PROVIDED ENTRIES Block Start
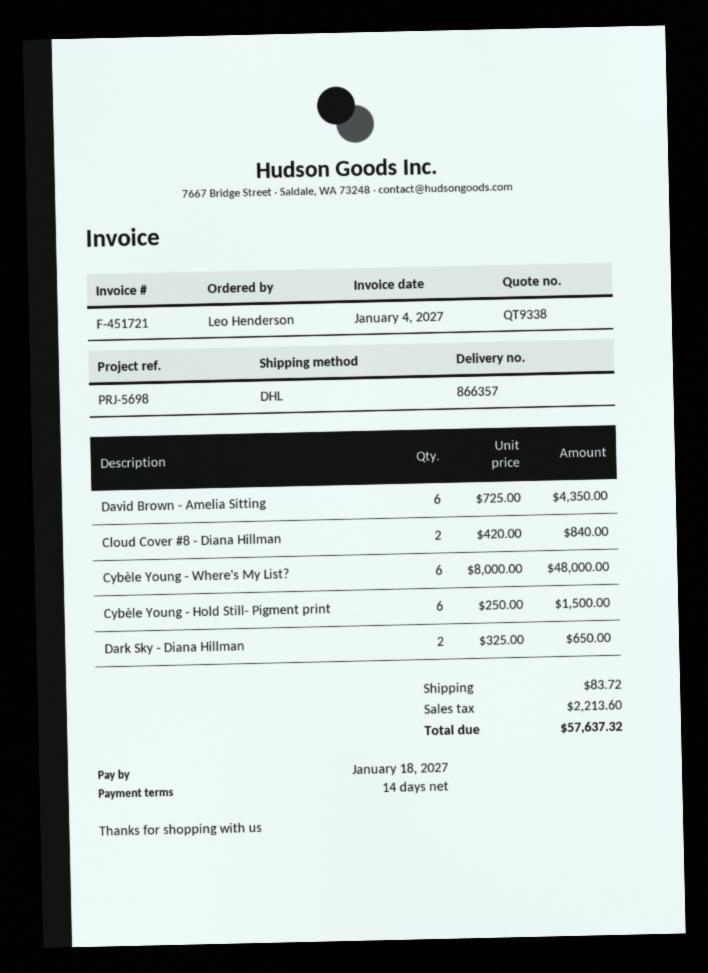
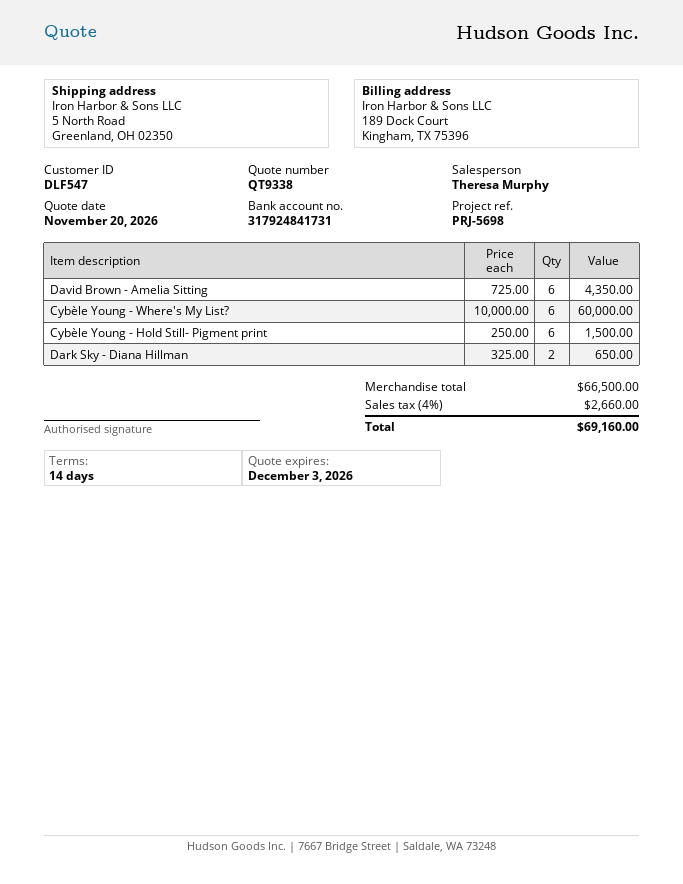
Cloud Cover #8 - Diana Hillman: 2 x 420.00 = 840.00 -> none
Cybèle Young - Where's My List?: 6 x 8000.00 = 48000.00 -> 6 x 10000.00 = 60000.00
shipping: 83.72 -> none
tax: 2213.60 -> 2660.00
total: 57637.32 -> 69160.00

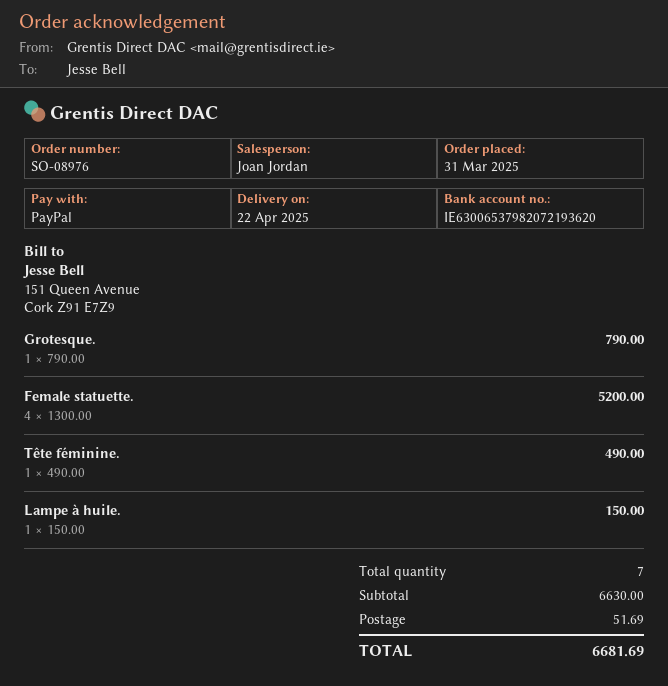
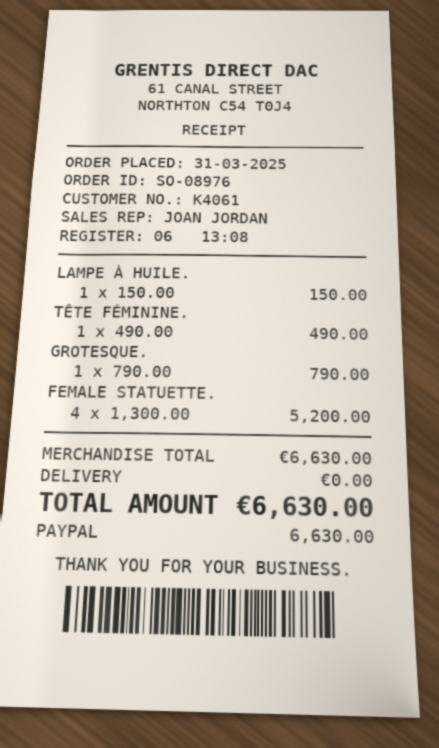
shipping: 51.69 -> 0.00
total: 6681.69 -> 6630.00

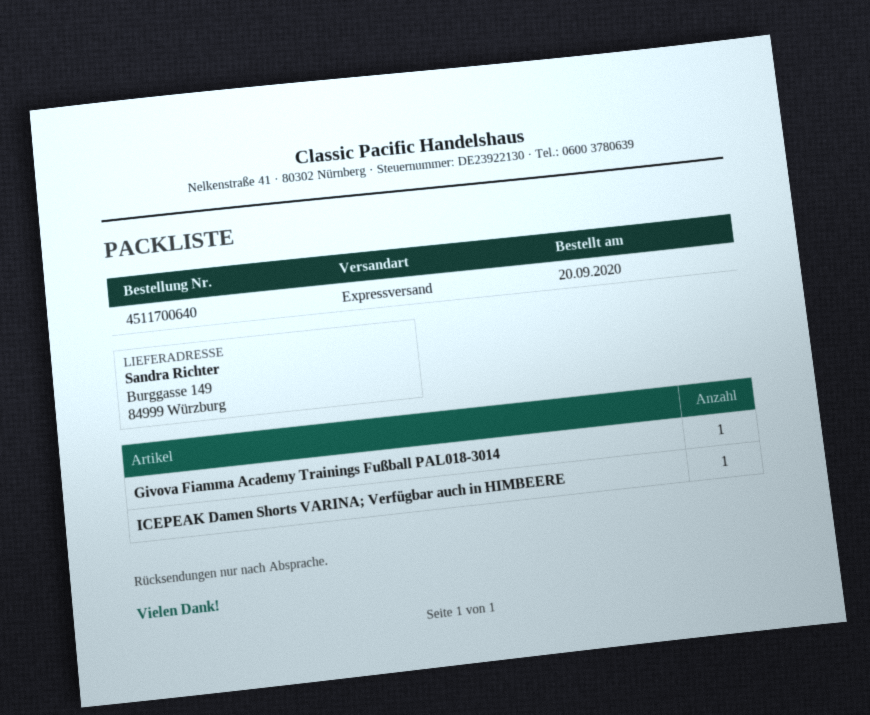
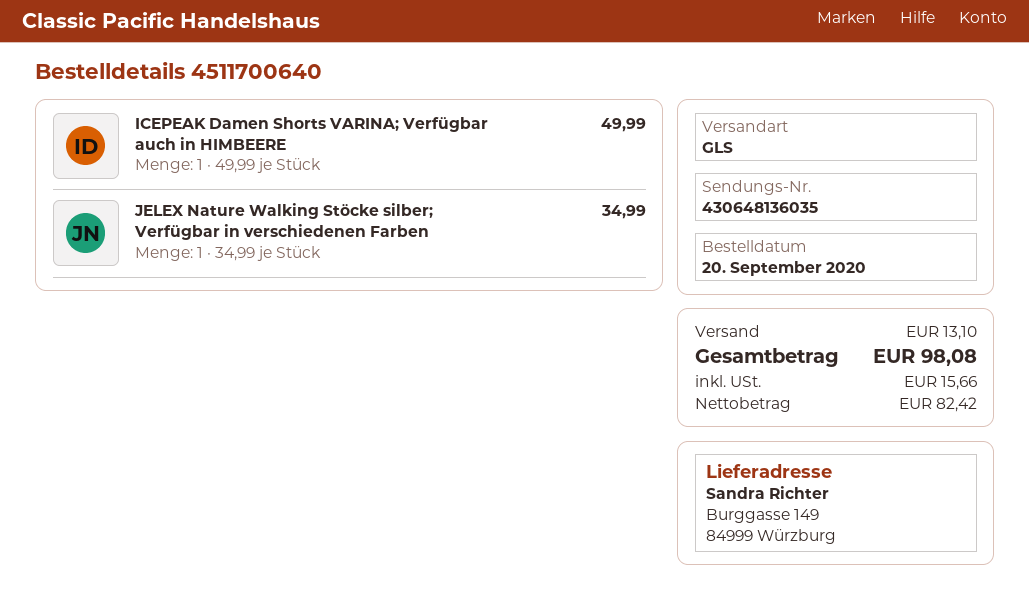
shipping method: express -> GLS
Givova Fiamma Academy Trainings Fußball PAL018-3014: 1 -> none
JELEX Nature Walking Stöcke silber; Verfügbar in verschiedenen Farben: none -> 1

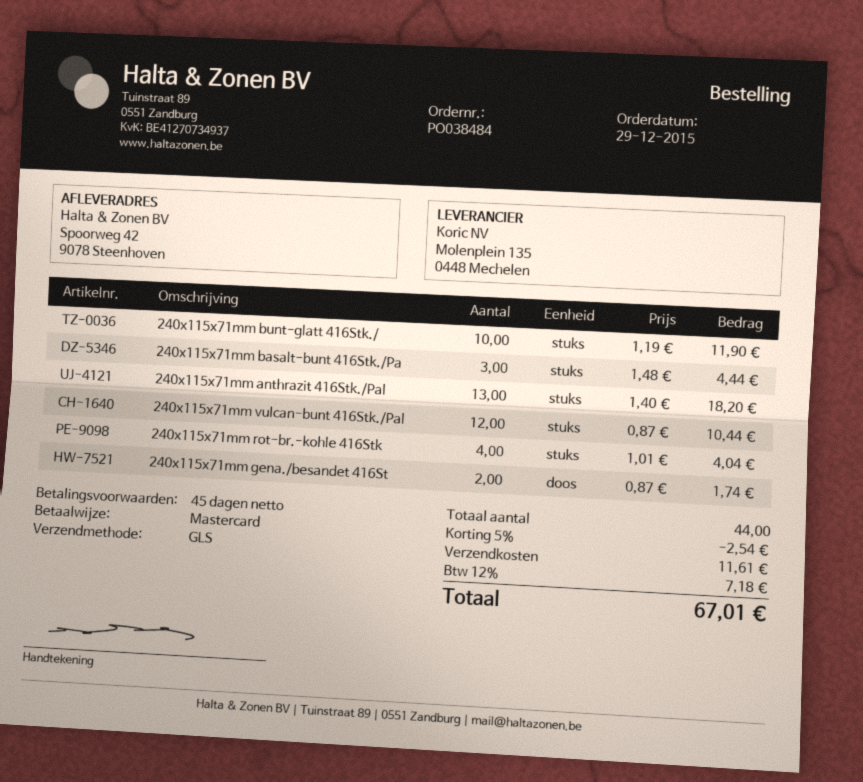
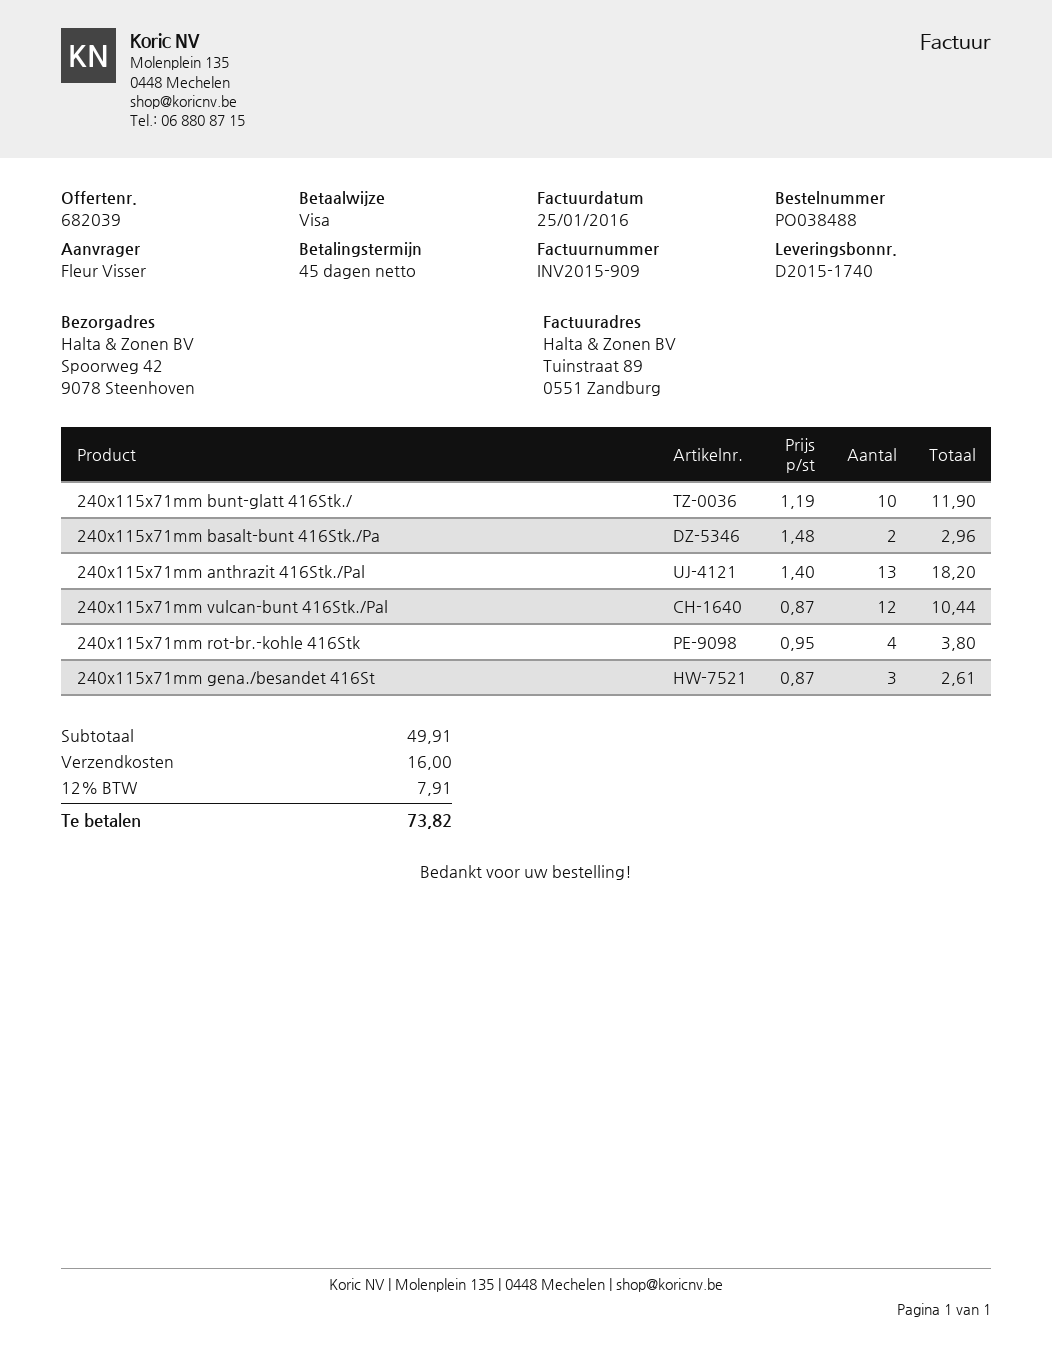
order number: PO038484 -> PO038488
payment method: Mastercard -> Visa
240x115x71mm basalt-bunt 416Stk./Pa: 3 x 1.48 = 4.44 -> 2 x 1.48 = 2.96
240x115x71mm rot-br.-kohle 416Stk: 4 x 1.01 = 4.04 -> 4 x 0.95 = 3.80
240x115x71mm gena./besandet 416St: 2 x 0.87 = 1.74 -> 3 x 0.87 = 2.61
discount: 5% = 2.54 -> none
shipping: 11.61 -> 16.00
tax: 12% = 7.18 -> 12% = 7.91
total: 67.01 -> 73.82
PROVIDED ENTRIES Block End
• YOUR ASSIGNMENT
Print the records exactly, every one. Leave out the pictures.

• OUTPUT BELOW
Cloud Cover #8 - Diana Hillman: 2 x 420.00 = 840.00 -> none
Cybèle Young - Where's My List?: 6 x 8000.00 = 48000.00 -> 6 x 10000.00 = 60000.00
shipping: 83.72 -> none
tax: 2213.60 -> 2660.00
total: 57637.32 -> 69160.00

shipping: 51.69 -> 0.00
total: 6681.69 -> 6630.00

shipping method: express -> GLS
Givova Fiamma Academy Trainings Fußball PAL018-3014: 1 -> none
JELEX Nature Walking Stöcke silber; Verfügbar in verschiedenen Farben: none -> 1

order number: PO038484 -> PO038488
payment method: Mastercard -> Visa
240x115x71mm basalt-bunt 416Stk./Pa: 3 x 1.48 = 4.44 -> 2 x 1.48 = 2.96
240x115x71mm rot-br.-kohle 416Stk: 4 x 1.01 = 4.04 -> 4 x 0.95 = 3.80
240x115x71mm gena./besandet 416St: 2 x 0.87 = 1.74 -> 3 x 0.87 = 2.61
discount: 5% = 2.54 -> none
shipping: 11.61 -> 16.00
tax: 12% = 7.18 -> 12% = 7.91
total: 67.01 -> 73.82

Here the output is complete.